Structured diff data >>
-----

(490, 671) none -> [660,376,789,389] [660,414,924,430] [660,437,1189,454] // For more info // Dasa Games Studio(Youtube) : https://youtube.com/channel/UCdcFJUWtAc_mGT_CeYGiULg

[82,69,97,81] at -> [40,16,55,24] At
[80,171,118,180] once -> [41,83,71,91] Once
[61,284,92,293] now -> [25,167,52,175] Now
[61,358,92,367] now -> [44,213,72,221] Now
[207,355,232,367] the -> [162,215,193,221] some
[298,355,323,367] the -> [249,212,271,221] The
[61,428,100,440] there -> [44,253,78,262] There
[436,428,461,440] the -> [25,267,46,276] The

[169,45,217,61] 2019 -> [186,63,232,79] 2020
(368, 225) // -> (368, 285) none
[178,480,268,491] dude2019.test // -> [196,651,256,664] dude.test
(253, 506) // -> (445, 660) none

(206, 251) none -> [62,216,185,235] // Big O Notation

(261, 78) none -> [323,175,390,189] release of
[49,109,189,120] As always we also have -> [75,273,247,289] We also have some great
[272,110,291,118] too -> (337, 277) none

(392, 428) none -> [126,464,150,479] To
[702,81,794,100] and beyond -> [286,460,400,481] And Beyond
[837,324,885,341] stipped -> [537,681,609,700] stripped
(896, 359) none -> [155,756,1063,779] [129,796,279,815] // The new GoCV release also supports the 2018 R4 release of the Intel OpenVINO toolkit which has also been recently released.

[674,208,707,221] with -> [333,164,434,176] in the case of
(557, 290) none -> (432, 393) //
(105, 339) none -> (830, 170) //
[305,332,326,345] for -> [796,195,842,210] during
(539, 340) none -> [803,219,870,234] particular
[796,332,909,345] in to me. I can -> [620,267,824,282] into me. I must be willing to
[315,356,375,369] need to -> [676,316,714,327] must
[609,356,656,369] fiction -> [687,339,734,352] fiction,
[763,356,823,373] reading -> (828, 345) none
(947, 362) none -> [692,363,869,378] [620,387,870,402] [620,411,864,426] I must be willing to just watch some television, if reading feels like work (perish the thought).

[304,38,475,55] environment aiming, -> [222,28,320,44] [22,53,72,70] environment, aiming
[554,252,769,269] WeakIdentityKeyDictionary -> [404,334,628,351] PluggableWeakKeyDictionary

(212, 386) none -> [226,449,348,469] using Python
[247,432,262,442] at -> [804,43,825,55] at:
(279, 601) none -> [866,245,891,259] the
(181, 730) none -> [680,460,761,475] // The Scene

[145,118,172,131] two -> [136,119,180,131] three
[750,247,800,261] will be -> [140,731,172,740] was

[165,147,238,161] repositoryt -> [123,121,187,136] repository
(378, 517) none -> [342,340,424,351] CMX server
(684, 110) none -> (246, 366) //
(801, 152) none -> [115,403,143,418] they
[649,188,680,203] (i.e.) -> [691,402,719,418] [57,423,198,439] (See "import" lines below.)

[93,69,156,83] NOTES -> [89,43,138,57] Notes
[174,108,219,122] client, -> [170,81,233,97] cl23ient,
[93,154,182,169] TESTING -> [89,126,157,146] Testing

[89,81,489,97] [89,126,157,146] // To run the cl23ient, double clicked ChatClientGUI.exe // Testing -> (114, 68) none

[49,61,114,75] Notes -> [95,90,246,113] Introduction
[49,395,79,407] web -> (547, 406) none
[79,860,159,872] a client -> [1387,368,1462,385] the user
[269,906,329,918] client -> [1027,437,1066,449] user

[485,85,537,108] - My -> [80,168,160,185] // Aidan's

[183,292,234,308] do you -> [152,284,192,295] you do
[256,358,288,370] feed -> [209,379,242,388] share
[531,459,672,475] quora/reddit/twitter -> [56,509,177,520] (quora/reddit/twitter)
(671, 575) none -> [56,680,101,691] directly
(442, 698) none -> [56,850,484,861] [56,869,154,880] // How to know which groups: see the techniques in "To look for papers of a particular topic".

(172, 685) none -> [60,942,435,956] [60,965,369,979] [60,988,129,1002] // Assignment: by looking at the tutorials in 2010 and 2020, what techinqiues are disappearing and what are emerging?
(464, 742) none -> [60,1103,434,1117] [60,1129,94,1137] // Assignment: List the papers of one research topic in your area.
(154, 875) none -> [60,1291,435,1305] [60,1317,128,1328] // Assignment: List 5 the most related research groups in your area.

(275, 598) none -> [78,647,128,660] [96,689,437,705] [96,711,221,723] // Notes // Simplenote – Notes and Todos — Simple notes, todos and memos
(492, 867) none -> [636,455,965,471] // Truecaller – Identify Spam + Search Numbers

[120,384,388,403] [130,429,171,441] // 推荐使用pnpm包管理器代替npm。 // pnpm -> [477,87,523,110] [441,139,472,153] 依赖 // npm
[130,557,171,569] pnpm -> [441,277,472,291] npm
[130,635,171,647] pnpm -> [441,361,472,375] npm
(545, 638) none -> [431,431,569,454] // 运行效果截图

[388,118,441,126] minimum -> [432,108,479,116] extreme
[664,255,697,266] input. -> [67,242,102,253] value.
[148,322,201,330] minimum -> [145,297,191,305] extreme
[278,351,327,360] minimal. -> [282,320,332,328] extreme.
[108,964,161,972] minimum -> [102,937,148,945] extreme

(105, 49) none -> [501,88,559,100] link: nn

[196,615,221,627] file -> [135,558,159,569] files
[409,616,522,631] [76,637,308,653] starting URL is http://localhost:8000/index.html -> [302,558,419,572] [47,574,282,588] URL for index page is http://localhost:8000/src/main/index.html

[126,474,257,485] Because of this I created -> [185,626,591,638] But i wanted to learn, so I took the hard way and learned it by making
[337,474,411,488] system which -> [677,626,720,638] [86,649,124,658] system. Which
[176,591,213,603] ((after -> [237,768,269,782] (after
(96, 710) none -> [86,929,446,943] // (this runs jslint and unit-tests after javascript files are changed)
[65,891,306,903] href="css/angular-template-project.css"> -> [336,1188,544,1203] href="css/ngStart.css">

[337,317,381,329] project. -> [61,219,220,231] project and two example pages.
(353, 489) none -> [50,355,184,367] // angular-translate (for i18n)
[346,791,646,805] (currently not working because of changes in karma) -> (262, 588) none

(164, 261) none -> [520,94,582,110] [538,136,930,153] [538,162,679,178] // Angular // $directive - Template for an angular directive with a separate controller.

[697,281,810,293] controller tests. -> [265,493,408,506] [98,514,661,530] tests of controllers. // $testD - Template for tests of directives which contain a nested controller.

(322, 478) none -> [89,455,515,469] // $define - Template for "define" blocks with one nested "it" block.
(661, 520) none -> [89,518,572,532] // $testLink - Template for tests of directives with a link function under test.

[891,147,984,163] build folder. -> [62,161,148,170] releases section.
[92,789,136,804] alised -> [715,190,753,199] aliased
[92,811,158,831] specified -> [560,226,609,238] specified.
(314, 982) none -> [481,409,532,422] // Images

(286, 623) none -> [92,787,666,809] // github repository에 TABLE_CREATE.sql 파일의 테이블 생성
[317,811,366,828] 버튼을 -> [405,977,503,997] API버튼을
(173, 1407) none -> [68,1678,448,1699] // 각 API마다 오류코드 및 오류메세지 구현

-----

Prompt >> Would you print, exactly as written, every line above from the one holding "[108,964,161,972] minimum ->" through the one holding "(314, 982) none", with both included and no other lines?

Final answer >>
[108,964,161,972] minimum -> [102,937,148,945] extreme

(105, 49) none -> [501,88,559,100] link: nn

[196,615,221,627] file -> [135,558,159,569] files
[409,616,522,631] [76,637,308,653] starting URL is http://localhost:8000/index.html -> [302,558,419,572] [47,574,282,588] URL for index page is http://localhost:8000/src/main/index.html

[126,474,257,485] Because of this I created -> [185,626,591,638] But i wanted to learn, so I took the hard way and learned it by making
[337,474,411,488] system which -> [677,626,720,638] [86,649,124,658] system. Which
[176,591,213,603] ((after -> [237,768,269,782] (after
(96, 710) none -> [86,929,446,943] // (this runs jslint and unit-tests after javascript files are changed)
[65,891,306,903] href="css/angular-template-project.css"> -> [336,1188,544,1203] href="css/ngStart.css">

[337,317,381,329] project. -> [61,219,220,231] project and two example pages.
(353, 489) none -> [50,355,184,367] // angular-translate (for i18n)
[346,791,646,805] (currently not working because of changes in karma) -> (262, 588) none

(164, 261) none -> [520,94,582,110] [538,136,930,153] [538,162,679,178] // Angular // $directive - Template for an angular directive with a separate controller.

[697,281,810,293] controller tests. -> [265,493,408,506] [98,514,661,530] tests of controllers. // $testD - Template for tests of directives which contain a nested controller.

(322, 478) none -> [89,455,515,469] // $define - Template for "define" blocks with one nested "it" block.
(661, 520) none -> [89,518,572,532] // $testLink - Template for tests of directives with a link function under test.

[891,147,984,163] build folder. -> [62,161,148,170] releases section.
[92,789,136,804] alised -> [715,190,753,199] aliased
[92,811,158,831] specified -> [560,226,609,238] specified.
(314, 982) none -> [481,409,532,422] // Images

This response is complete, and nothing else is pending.